(Beginning of RECORDS TO PROCESS)

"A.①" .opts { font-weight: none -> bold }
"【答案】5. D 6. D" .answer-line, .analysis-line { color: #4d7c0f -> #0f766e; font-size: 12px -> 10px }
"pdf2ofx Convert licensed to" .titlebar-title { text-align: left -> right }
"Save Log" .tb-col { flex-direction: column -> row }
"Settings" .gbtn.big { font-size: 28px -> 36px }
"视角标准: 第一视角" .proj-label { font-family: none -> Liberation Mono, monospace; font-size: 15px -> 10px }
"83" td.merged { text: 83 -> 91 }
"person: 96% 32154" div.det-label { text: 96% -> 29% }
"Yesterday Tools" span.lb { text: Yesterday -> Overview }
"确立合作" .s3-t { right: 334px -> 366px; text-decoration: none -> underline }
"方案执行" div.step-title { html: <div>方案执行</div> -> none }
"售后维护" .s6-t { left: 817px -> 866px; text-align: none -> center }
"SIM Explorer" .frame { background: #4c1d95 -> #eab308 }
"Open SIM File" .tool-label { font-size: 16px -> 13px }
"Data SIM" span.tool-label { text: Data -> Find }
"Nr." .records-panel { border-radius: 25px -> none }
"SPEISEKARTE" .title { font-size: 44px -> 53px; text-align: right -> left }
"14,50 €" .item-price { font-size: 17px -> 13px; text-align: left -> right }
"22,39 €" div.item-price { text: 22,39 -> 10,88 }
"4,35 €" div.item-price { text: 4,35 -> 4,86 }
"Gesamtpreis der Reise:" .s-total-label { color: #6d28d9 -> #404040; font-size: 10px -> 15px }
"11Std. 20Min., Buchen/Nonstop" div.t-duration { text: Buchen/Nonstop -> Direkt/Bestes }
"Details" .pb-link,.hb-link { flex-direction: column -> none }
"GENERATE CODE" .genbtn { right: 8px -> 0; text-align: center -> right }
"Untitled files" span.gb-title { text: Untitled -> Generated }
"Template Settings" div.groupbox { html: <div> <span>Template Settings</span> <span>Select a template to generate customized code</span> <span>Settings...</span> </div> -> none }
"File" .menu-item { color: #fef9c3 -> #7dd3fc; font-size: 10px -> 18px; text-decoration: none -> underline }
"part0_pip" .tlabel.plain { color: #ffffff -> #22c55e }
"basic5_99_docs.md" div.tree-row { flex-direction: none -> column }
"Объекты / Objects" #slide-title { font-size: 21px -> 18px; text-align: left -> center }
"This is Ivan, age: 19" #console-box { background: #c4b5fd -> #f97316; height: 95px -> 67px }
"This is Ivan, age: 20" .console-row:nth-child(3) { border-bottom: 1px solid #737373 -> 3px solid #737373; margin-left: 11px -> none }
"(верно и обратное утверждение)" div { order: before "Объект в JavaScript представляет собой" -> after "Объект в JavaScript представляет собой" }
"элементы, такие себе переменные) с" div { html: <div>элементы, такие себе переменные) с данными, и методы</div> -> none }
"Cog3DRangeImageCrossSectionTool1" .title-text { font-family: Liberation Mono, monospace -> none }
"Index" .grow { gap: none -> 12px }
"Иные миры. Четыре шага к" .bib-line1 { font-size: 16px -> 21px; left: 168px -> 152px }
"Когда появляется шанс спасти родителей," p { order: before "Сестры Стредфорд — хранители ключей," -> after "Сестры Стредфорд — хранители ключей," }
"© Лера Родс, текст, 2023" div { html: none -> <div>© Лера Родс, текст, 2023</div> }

(End of RECORDS TO PROCESS)

**AIM OF THE EXERCISE**
Nothing in the data may be omitted; transcribe it exactly.

**RESULT OF THIS EXERCISE**
"A.①" .opts { font-weight: none -> bold }
"【答案】5. D 6. D" .answer-line, .analysis-line { color: #4d7c0f -> #0f766e; font-size: 12px -> 10px }
"pdf2ofx Convert licensed to" .titlebar-title { text-align: left -> right }
"Save Log" .tb-col { flex-direction: column -> row }
"Settings" .gbtn.big { font-size: 28px -> 36px }
"视角标准: 第一视角" .proj-label { font-family: none -> Liberation Mono, monospace; font-size: 15px -> 10px }
"83" td.merged { text: 83 -> 91 }
"person: 96% 32154" div.det-label { text: 96% -> 29% }
"Yesterday Tools" span.lb { text: Yesterday -> Overview }
"确立合作" .s3-t { right: 334px -> 366px; text-decoration: none -> underline }
"方案执行" div.step-title { html: <div>方案执行</div> -> none }
"售后维护" .s6-t { left: 817px -> 866px; text-align: none -> center }
"SIM Explorer" .frame { background: #4c1d95 -> #eab308 }
"Open SIM File" .tool-label { font-size: 16px -> 13px }
"Data SIM" span.tool-label { text: Data -> Find }
"Nr." .records-panel { border-radius: 25px -> none }
"SPEISEKARTE" .title { font-size: 44px -> 53px; text-align: right -> left }
"14,50 €" .item-price { font-size: 17px -> 13px; text-align: left -> right }
"22,39 €" div.item-price { text: 22,39 -> 10,88 }
"4,35 €" div.item-price { text: 4,35 -> 4,86 }
"Gesamtpreis der Reise:" .s-total-label { color: #6d28d9 -> #404040; font-size: 10px -> 15px }
"11Std. 20Min., Buchen/Nonstop" div.t-duration { text: Buchen/Nonstop -> Direkt/Bestes }
"Details" .pb-link,.hb-link { flex-direction: column -> none }
"GENERATE CODE" .genbtn { right: 8px -> 0; text-align: center -> right }
"Untitled files" span.gb-title { text: Untitled -> Generated }
"Template Settings" div.groupbox { html: <div> <span>Template Settings</span> <span>Select a template to generate customized code</span> <span>Settings...</span> </div> -> none }
"File" .menu-item { color: #fef9c3 -> #7dd3fc; font-size: 10px -> 18px; text-decoration: none -> underline }
"part0_pip" .tlabel.plain { color: #ffffff -> #22c55e }
"basic5_99_docs.md" div.tree-row { flex-direction: none -> column }
"Объекты / Objects" #slide-title { font-size: 21px -> 18px; text-align: left -> center }
"This is Ivan, age: 19" #console-box { background: #c4b5fd -> #f97316; height: 95px -> 67px }
"This is Ivan, age: 20" .console-row:nth-child(3) { border-bottom: 1px solid #737373 -> 3px solid #737373; margin-left: 11px -> none }
"(верно и обратное утверждение)" div { order: before "Объект в JavaScript представляет собой" -> after "Объект в JavaScript представляет собой" }
"элементы, такие себе переменные) с" div { html: <div>элементы, такие себе переменные) с данными, и методы</div> -> none }
"Cog3DRangeImageCrossSectionTool1" .title-text { font-family: Liberation Mono, monospace -> none }
"Index" .grow { gap: none -> 12px }
"Иные миры. Четыре шага к" .bib-line1 { font-size: 16px -> 21px; left: 168px -> 152px }
"Когда появляется шанс спасти родителей," p { order: before "Сестры Стредфорд — хранители ключей," -> after "Сестры Стредфорд — хранители ключей," }
"© Лера Родс, текст, 2023" div { html: none -> <div>© Лера Родс, текст, 2023</div> }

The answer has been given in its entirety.